→ **AVAILABLE DATA**:

● ● ● ● ● ● ●

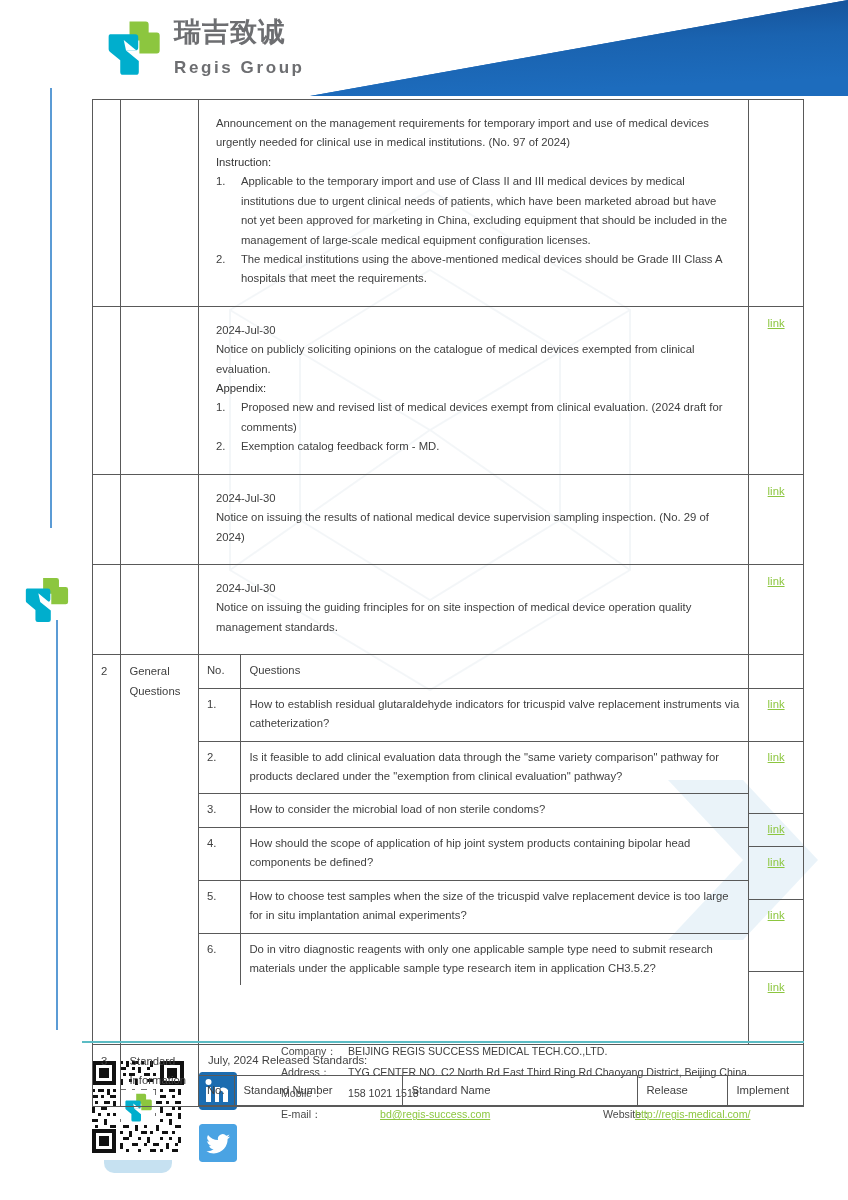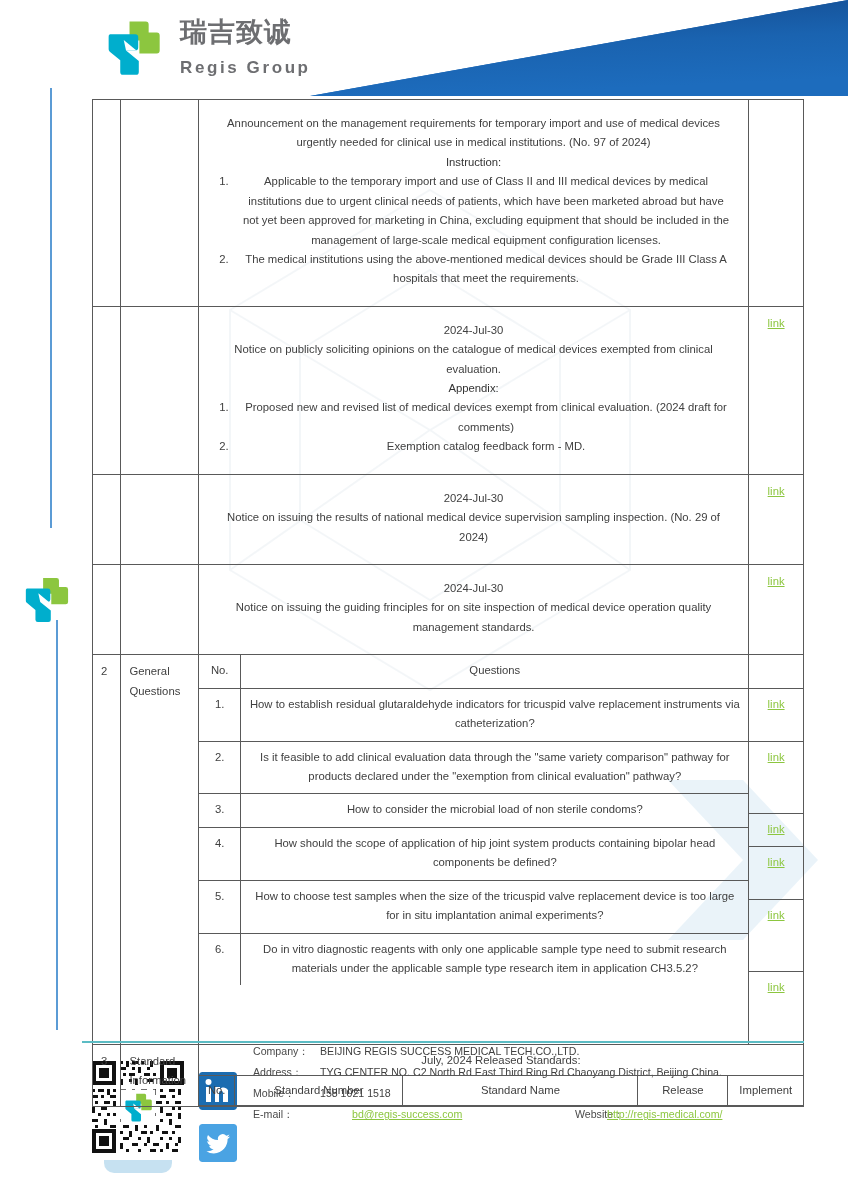--- a/index.html
+++ b/index.html
@@ -28,7 +28,7 @@
 
   .logo-wrap {
     position:absolute; left:104px; top:18px; z-index:5;
-    display:flex; align-items:center; gap:18px;
+    display:flex; align-items:center; gap:12px;
   }
   .logo-mark { width:58px; height:58px; }
   .logo-txt { display:flex; flex-direction:column; line-height:1; }

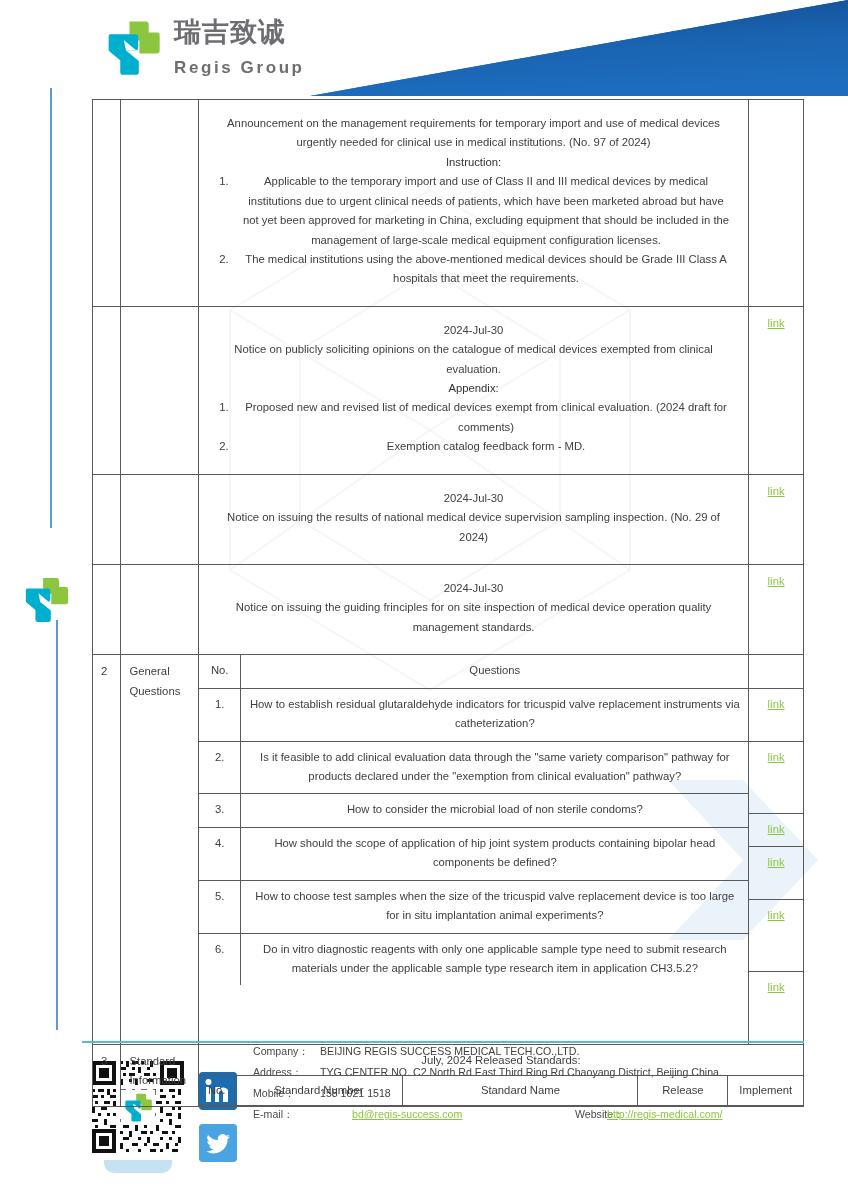--- a/index.html
+++ b/index.html
@@ -65,7 +65,7 @@
   }
   td.c-num  { width:27px; padding-left:5px; padding-right:3px; }
   td.c-cat  { width:68px; }
-  td.c-body { width:522px; padding:0; border:1px solid #595959;text-align:center; }
+  td.c-body { width:522px; padding:0; border:1px solid #595959; }
   td.c-link { width:52px; text-align:center; padding-left:10px; }
 
   .bodypad { padding:7px 9px 9px 9px; }

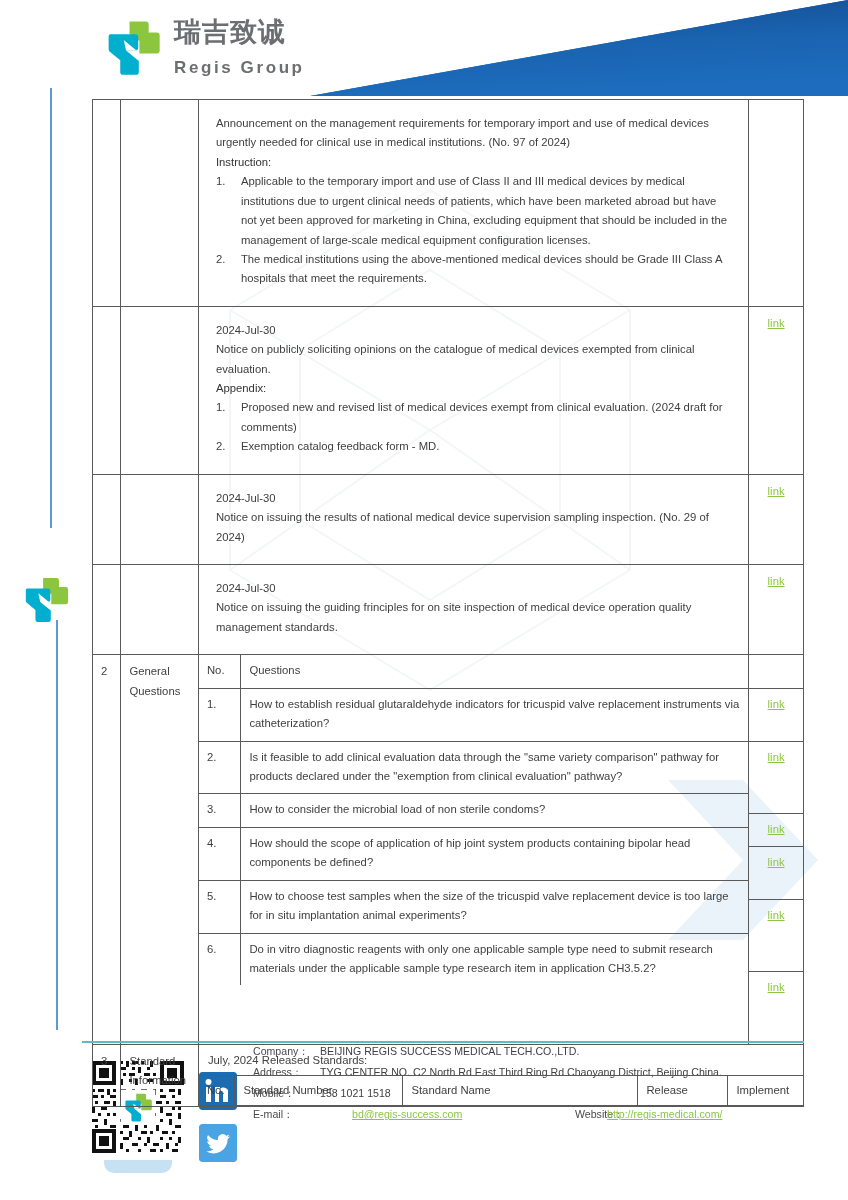--- a/index.html
+++ b/index.html
@@ -120,7 +120,7 @@
 
   .contact { position:absolute; left:253px; top:1046px; width:580px; }
   .crow { display:flex; font-size:10.6px; line-height:1; margin-bottom:10.5px; color:#404040; }
-  .crow .lbl { width:67px; flex:none; color:#4a4a4a; }
+  .crow .lbl { width:67px; flex:none; color:#4a4a4a;margin-left:28px; }
   .crow .val { color:#404040; }
   .crow a { color:#8cc63f; text-decoration:underline;padding-left:32px; }
   .crow .lbl2 { width:72px; flex:none; color:#4a4a4a; padding-left:79px; }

● ● ● ● ● ● ●

→ **PROBLEM TO SOLVE**: Find all the lines with "logo" in the data and copy them.

→ **SOLUTION FOR THIS EXERCISE**:
   .logo-wrap {
   .logo-mark { width:58px; height:58px; }
   .logo-txt { display:flex; flex-direction:column; line-height:1; }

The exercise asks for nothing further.